500円映画劇場「フィアー・フロム・デプス」
わかりやすい英語の邦題からも容易に察しがつくように、深海サスペンスものである……と思いきや、深海なんかカケラも出てこない映画です。ジャケットイラストを見るかぎりでは、災害パニックものにも見えますね。
「フィアー・フロム・デプス」は、例によって日本製のタイトル。ジャケットには「FEAR FRON DEPTH」ともっともらしい横文字が入ってますが、これも日本製。
本来のタイトルは「THE SEA BEAST」ですが、さらにもともとのタイトルは「TROGLODYTE」原始人とか穴居人といった意味だそうです。
じゃあビッグフットみたいなものが暴れる映画かな? いやいやそれもハズレでした。
正解は、アチラ版のジャケットが正直に伝えてます。
「ジョーズ」以来、さんざん使われてきたこの構図、もはやスタンダード。はい、「海からきたナニモノかが襲ってくる」映画ですね。小さな漁師町に、海から出現した怪物が襲いかかってくるという、このジャンルの基本形のような映画でした。とくに新味は何もありません。
新味はないものの、けっこう善戦しています。もちろん「500円映画」にしては、ですが。
このジャンルのパイオニアである「ジョーズ」もそうでしたが、こうした海のモンスター系の映画が避けられないツッコミどころが「海に入らなければいいじゃん」
そう、敵は魚類系が多いので、陸にいさえすればいいのです。
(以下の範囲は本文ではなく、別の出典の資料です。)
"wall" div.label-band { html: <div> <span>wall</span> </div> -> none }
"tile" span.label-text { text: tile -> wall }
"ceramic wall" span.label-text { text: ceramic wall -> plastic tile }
もちろんそれでは映画にならんので、いろいろ海に出なければならない事情を考えるのがこの手の映画のキモだったりもします。
その点、この映画は斬新過ぎるアイデアを持ってきました。
ここに登場するモンスターくん、なんでも深海魚の突然変異とかなんですが、平気で陸上にあがってくるのです。いやいや、きちんと手足があるし、エラ呼吸だか肺呼吸だか皮膚呼吸だか知らんけど、陸上でもちゃんと呼吸してます。
おかげで、海のなかで襲われる人間はおりません。
あまつさえ、陸上生物でもありえないような身体能力で、樹の上だろうが家の屋根にだろうが、ジャンプ一番で楽々到達。おまけに、光学迷彩だかなんだかでほとんど姿を消すこともできるとかで、気がつけばどこが深海生物かわからなくなってます。とはいえ、CGも、まぁ500円映画にしては上出来だし、評価してやってもいいでしょう。
ストーリーも、まあまあ善戦しているほう。主人公の漁師と海洋生物学者(もちろん女性)、その兄の保安官とハンティング仲間たち(ほら、もはや海モノじゃなくなってる)、保安官の娘とそのカレシ(もちろん親非公認)と大きく3つの人物群を並行して描いているので、それなりに厚みがあります。ホントのところ、シナリオは悪くないですね。500円映画にしては。
マズいのは、そのシナリオを演出した監督さんの腕前でしょう。
開巻早々、早くもその欠点が露呈されます。この「500円映画劇場」ではさんざん指摘してきた、アレですね。
最初の犠牲者が出るときに、もうアッケなく、アッサリと、ポンと、怪物くんが登場してしまうのです。タメも、サスペンスも、何もなし。おかげで、怪物くんの神秘性みたいなのはゼロ。これでは盛り上がらないでしょう。
500円映画を見ていてよく感じるのは、映画ってのは複雑な芸術なんだなぁということ。
映画がちゃんとして見えるには、脚本、演出、演技、撮影、演技、音楽などなど、多種多様な要素がすべて一定以上の水準でできている必要があるんですね。こうした要素がどこかひとつでも欠けると、映画全体ががくっと不出来になり、ふたつみっつ欠けるともう救いようがなくなるのです。
いわゆるメジャーな映画では、それらがいちおう水準程度に保たれているのであります。それは基礎の基礎なんですが。
そんなことを認識できるのも、500円映画の存在価値だといえますかね(いや知らなくてもいいんですよ、そんなことは)
最後に、500円映画のしぶとさを示す証拠をご覧いただきましょう。
どこの国のものかもわからないジャケットイラストですが、こうして広い世界の隅々でも見られているモノなんですよ、500円映画ってやつは。万国共通。
世界には、こういう映画を見たがる、私みたいなバカモノが多いってことですかね(笑)
2008年製作、カナダとアメリカ合作のTVムービーでした。